[04:32:13] <Krinkle>	 _joe_: updated in your behalf at https://phabricator.wikimedia.org/T266055#6782828, as Aaron was wondering. hope I got that right, more or less.
[08:19:11] <marostegui>	 In 40 minutes I will restart m5 (wikitech) database primary master, wikitech will be unavailable for around 1 or 2 minutes
[08:54:37] <marostegui>	 In 5 minutes I will restart m5 (wikitech) database primary master, wikitech will be unavailable for around 1 or 2 minutes
[09:10:39] <_joe_>	 vgutierrez: I'll upgrade pybal on the ulsfo backup lvs now
[09:10:50] <vgutierrez>	 cool, go ahead
[09:44:27] <moritzm>	 FYI, I'm enabling CAS for debmonitor in ~ 10 minutes
[09:45:22] <volans>	 ack, thx
[09:46:56] <_joe_>	 will that affect docker-report?

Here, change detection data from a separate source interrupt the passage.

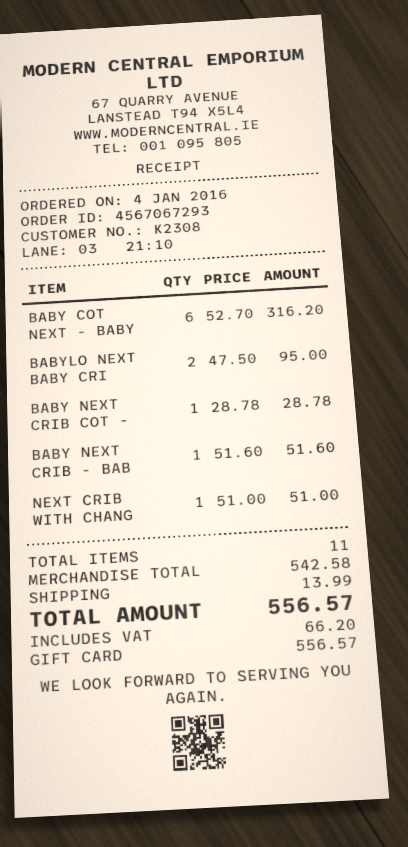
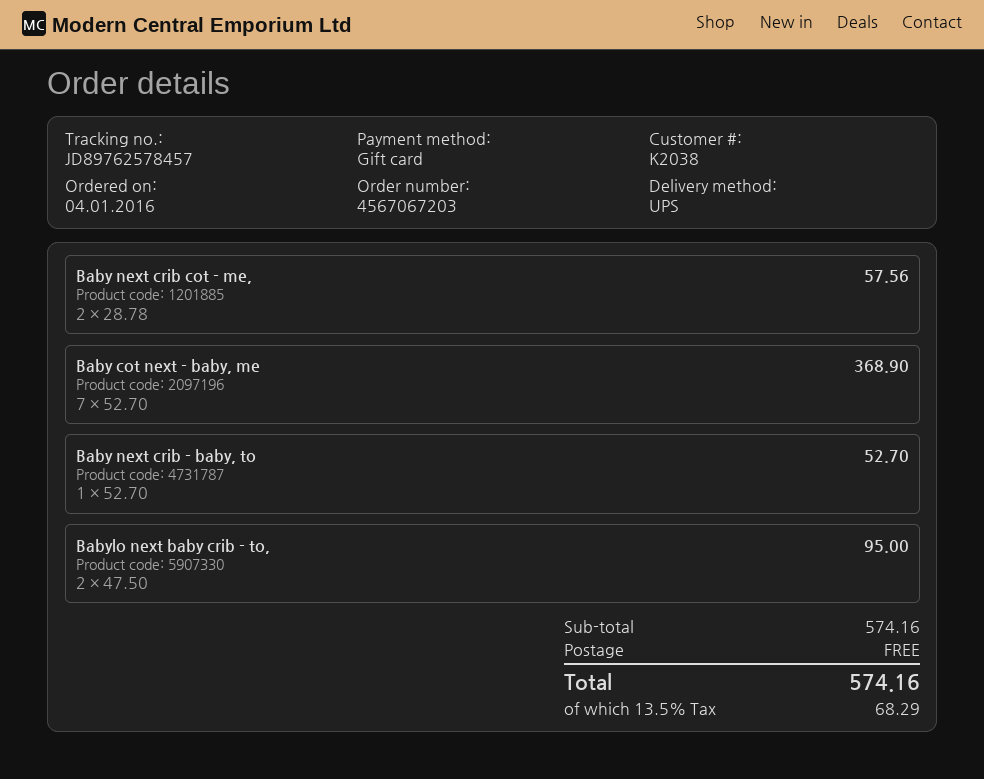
order number: 4567067293 -> 4567067203
customer number: K2308 -> K2038
BABY COT NEXT - BABY: 6 x 52.70 = 316.20 -> 7 x 52.70 = 368.90
BABY NEXT CRIB COT -: 1 x 28.78 = 28.78 -> 2 x 28.78 = 57.56
BABY NEXT CRIB - BAB: 1 x 51.60 = 51.60 -> 1 x 52.70 = 52.70
NEXT CRIB WITH CHANG: 1 x 51.00 = 51.00 -> none
subtotal: 542.58 -> 574.16
shipping: 13.99 -> 0.00
tax: 66.20 -> 68.29
total: 556.57 -> 574.16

[09:47:10] <_joe_>	 I'm guessing it won't, given it doesn't use password auth
[09:47:53] <moritzm>	 yeah, this only affects the web UI, the internal endpoint for image submission will remain unchanged
[10:09:22] <_joe_>	 hnowlan: I don't find a dns PTR for the IPs of the sockpuppet service, nor the A record for what it's worth
[10:09:50] <_joe_>	 which means, given the service is in state:production, that I'm not sure how icinga might monitor it
[10:10:02] <_joe_>	 oh you have the discovery record, I see
[10:25:38] <hashar>	 elukey: I commented on the archiva/nginx config. Thanks for jumping into it!  I am now wondering whether the slowness could be caused by Nginx itself since it seems to be buffering proxied requests.  I have commented on https://gerrit.wikimedia.org/r/c/operations/puppet/+/608812 :]
[10:36:10] <elukey>	 hashar: thanks for the review, I commented as well :)
[10:36:31] <elukey>	 it feels more that Jetty/Archiva is the culprit, and send_file in nginx should help a lot
[10:36:55] <elukey>	 but I am open to try different settings
[10:54:15] <hashar>	 elukey: yeah your change (bypassing jetty/archiva) kind of make sense
[10:54:27] <hashar>	 but that left me to wonder how the perf could be THAT crippled :]
[10:55:16] <hashar>	 last night I looked at Archiva doc a bit, it seems to indicate it has an in memory buffer for artifacts. So assuming that cache is enabled on our setup, I would assume the files to be served straight from memory after a second maven run
[10:55:19] <hnowlan>	 _joe_: true, I have a CR open for that https://gerrit.wikimedia.org/r/c/operations/dns/+/658976
[10:55:56] <_joe_>	 hashar: it's java(TM)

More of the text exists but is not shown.